[DATASET CONTENT — start]

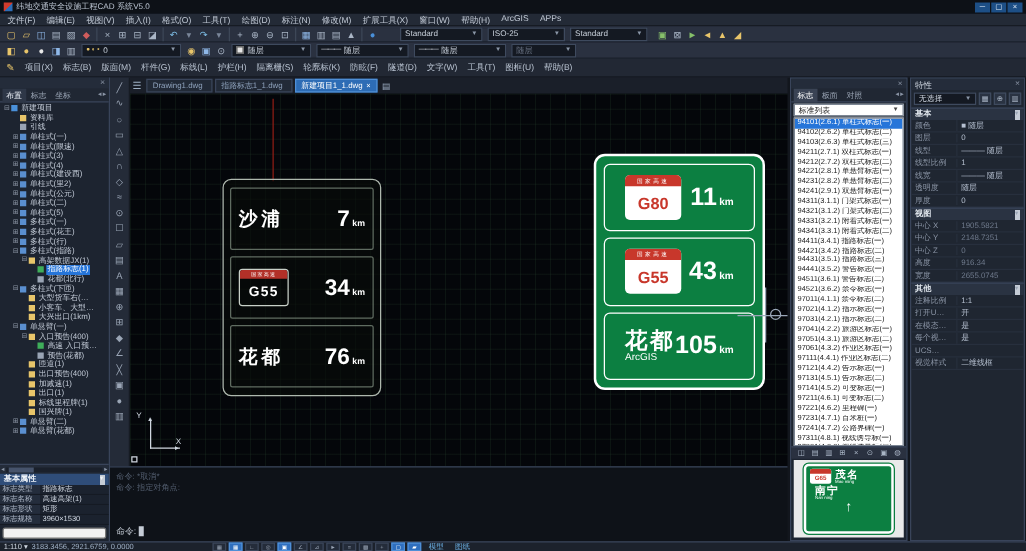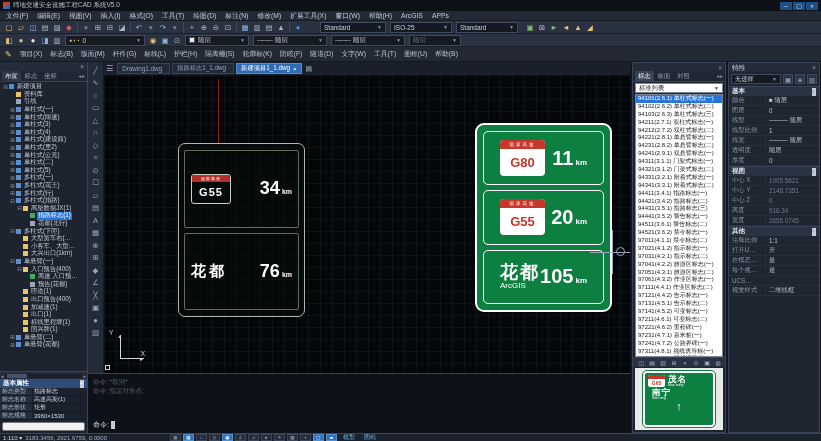"沙浦" div.wrow { html: none -> <div> <span>沙浦</span> <span> <span>7</span> <span>km</span> </span> </div> }
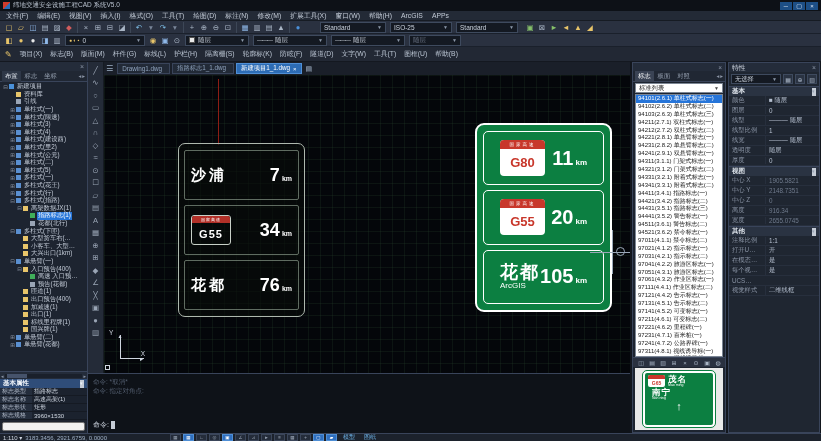"20" span.gnum { text: 20 -> 43 }
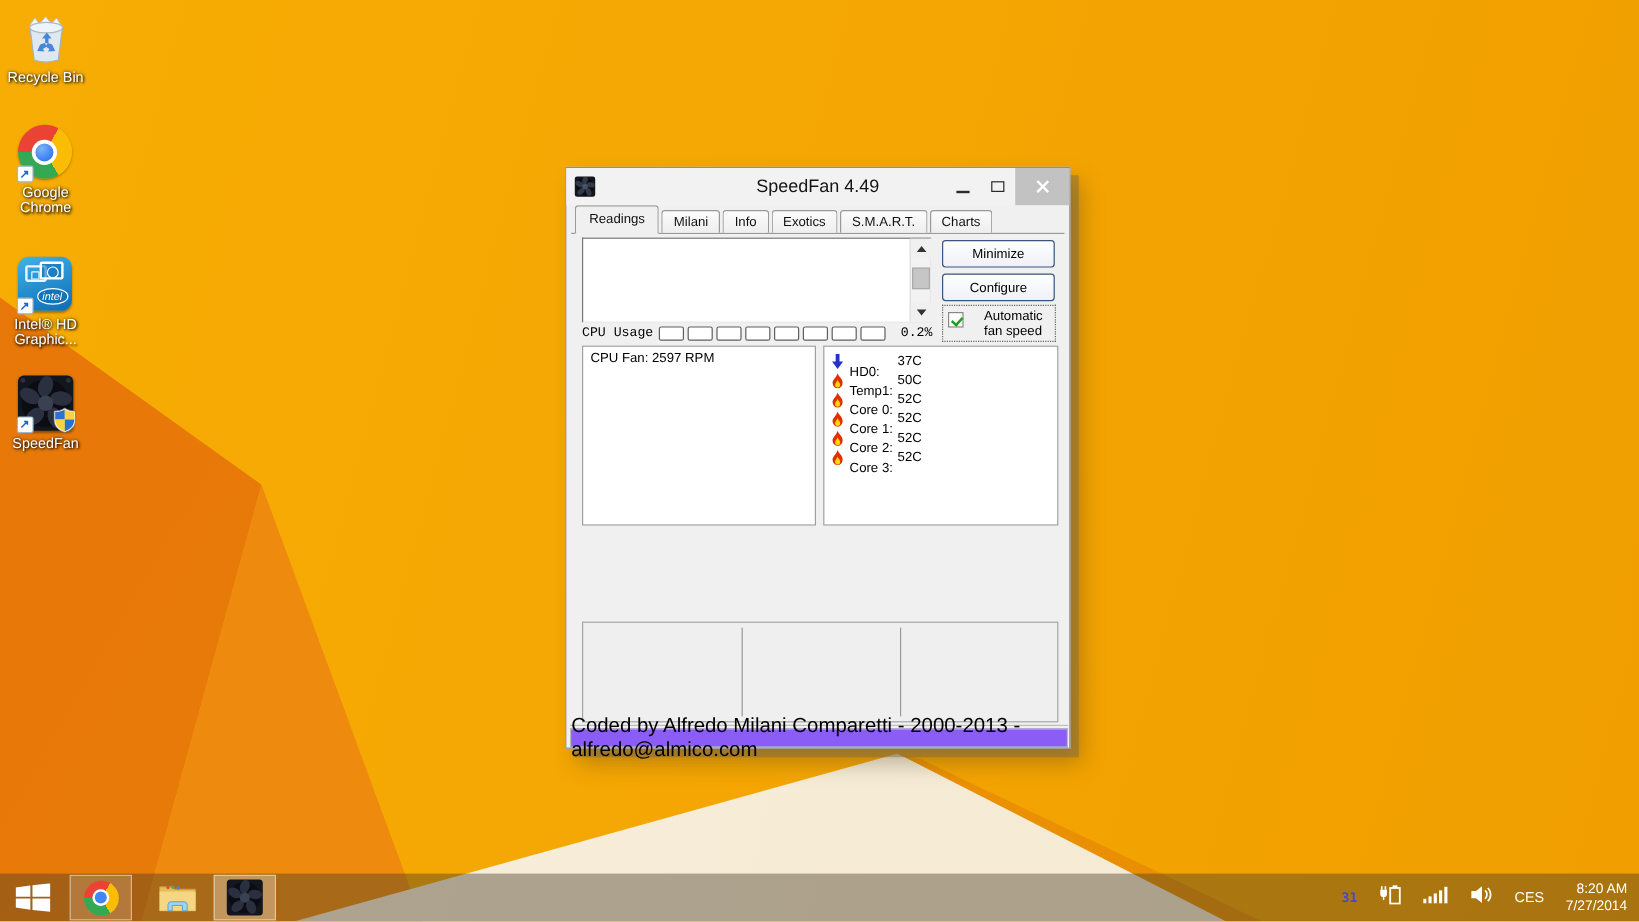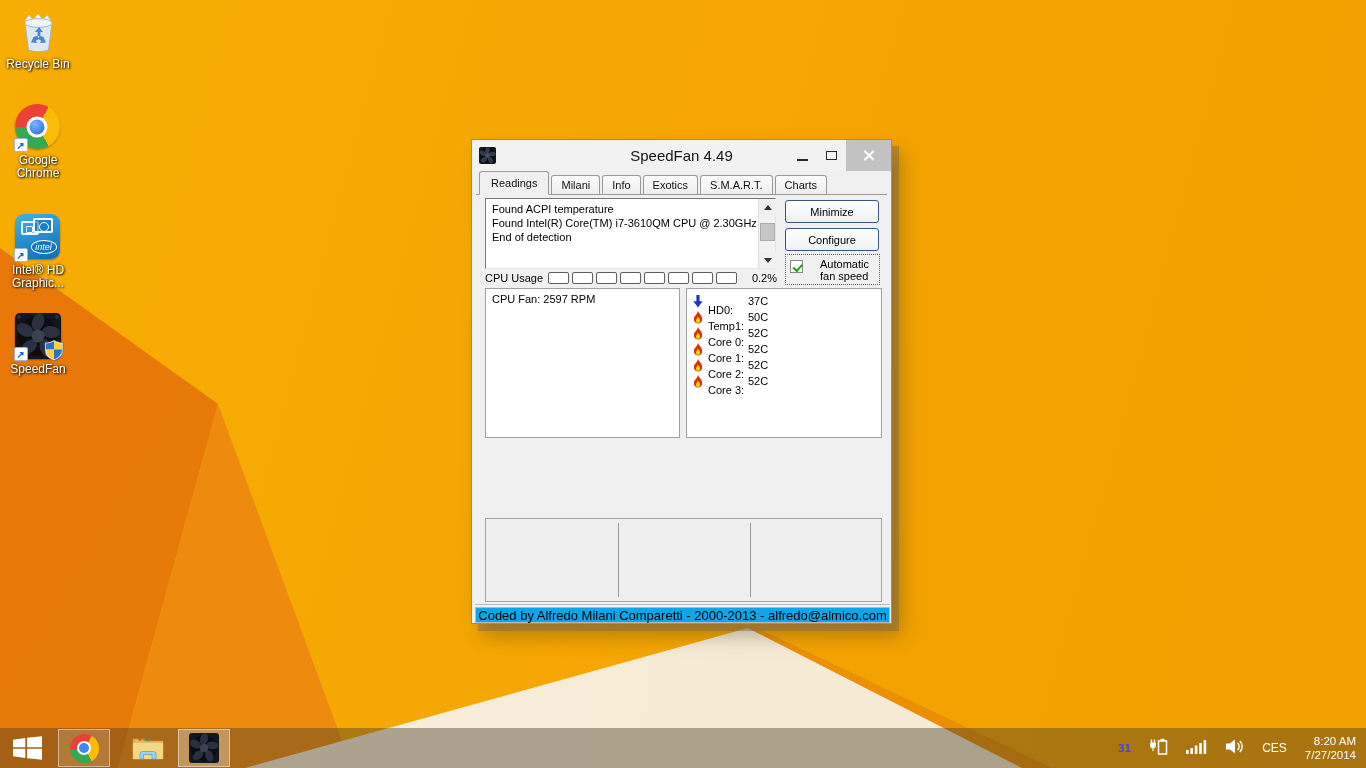"Found ACPI temperature" div.loglines { html: <div> <div>Found ACPI temperature</div> <div>Found Intel(R) Core(TM) i7-3610QM CPU @ 2.30GHz</div> <div>End of detection</div> </div> -> none }
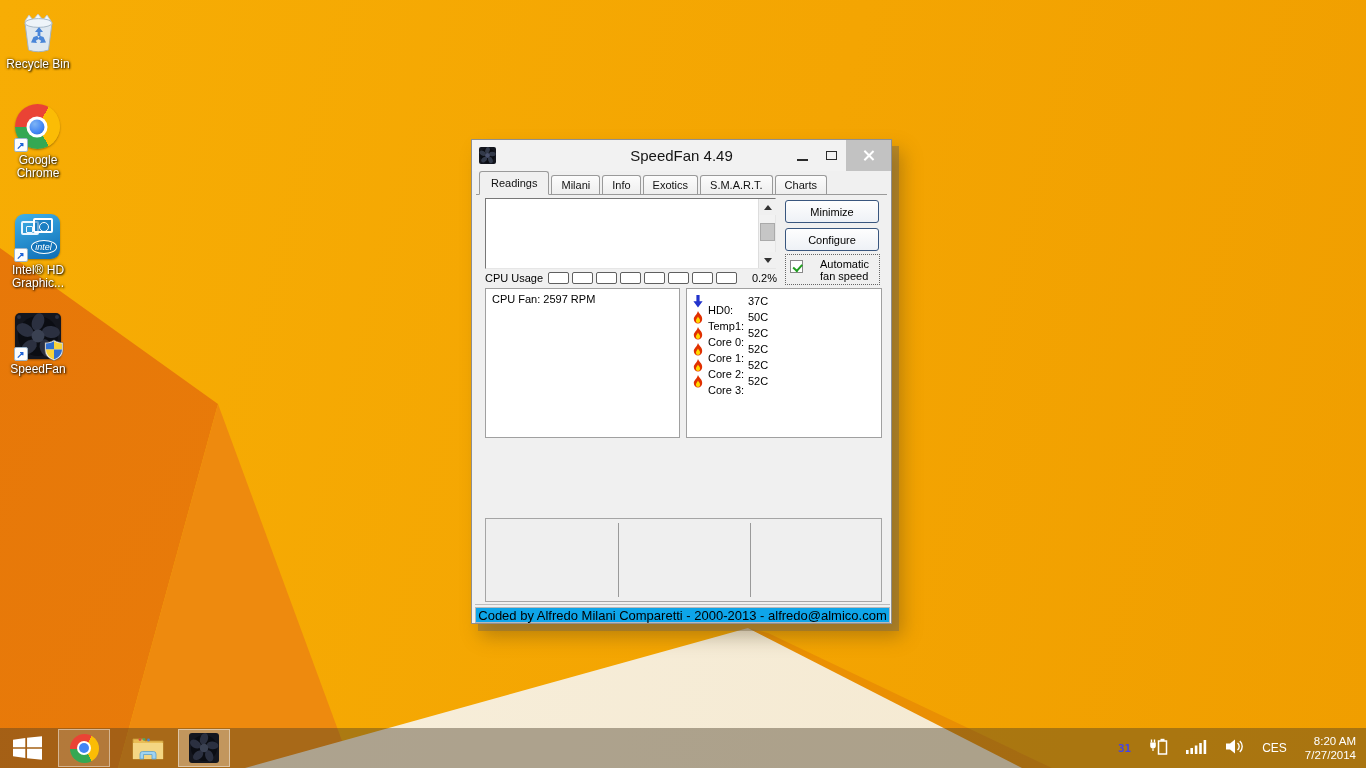"CPU Usage" .cpurow { font-family: none -> Liberation Mono, monospace }
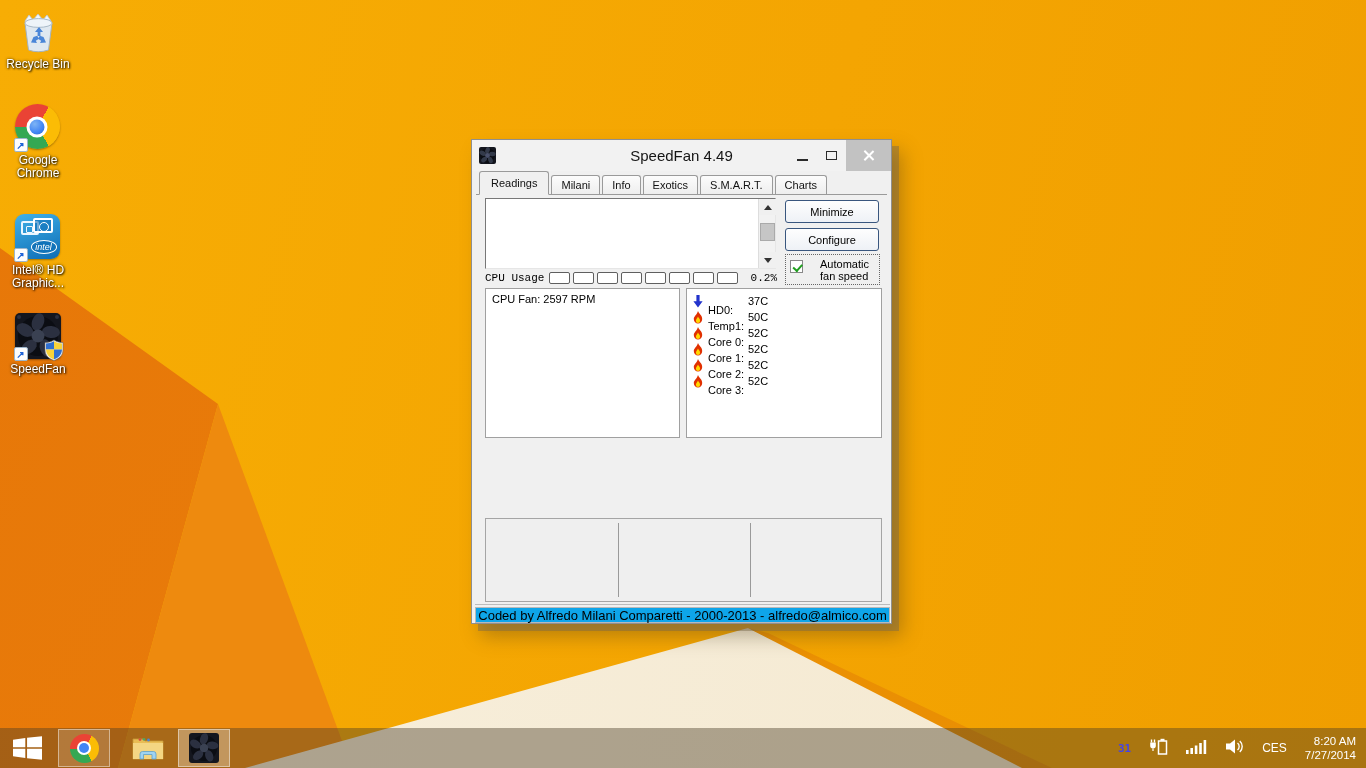"Coded by Alfredo Milani Comparetti" .statusbar { background: #0ea5e9 -> #8b5cf6; font-size: 13px -> 17px }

[DATASET CONTENT — finish]

### DIRECTIONS
Output the data above without changes, apart from leaving out the pictures.

### ANSWER TO THIS EXERCISE
"沙浦" div.wrow { html: none -> <div> <span>沙浦</span> <span> <span>7</span> <span>km</span> </span> </div> }
"20" span.gnum { text: 20 -> 43 }
"Found ACPI temperature" div.loglines { html: <div> <div>Found ACPI temperature</div> <div>Found Intel(R) Core(TM) i7-3610QM CPU @ 2.30GHz</div> <div>End of detection</div> </div> -> none }
"CPU Usage" .cpurow { font-family: none -> Liberation Mono, monospace }
"Coded by Alfredo Milani Comparetti" .statusbar { background: #0ea5e9 -> #8b5cf6; font-size: 13px -> 17px }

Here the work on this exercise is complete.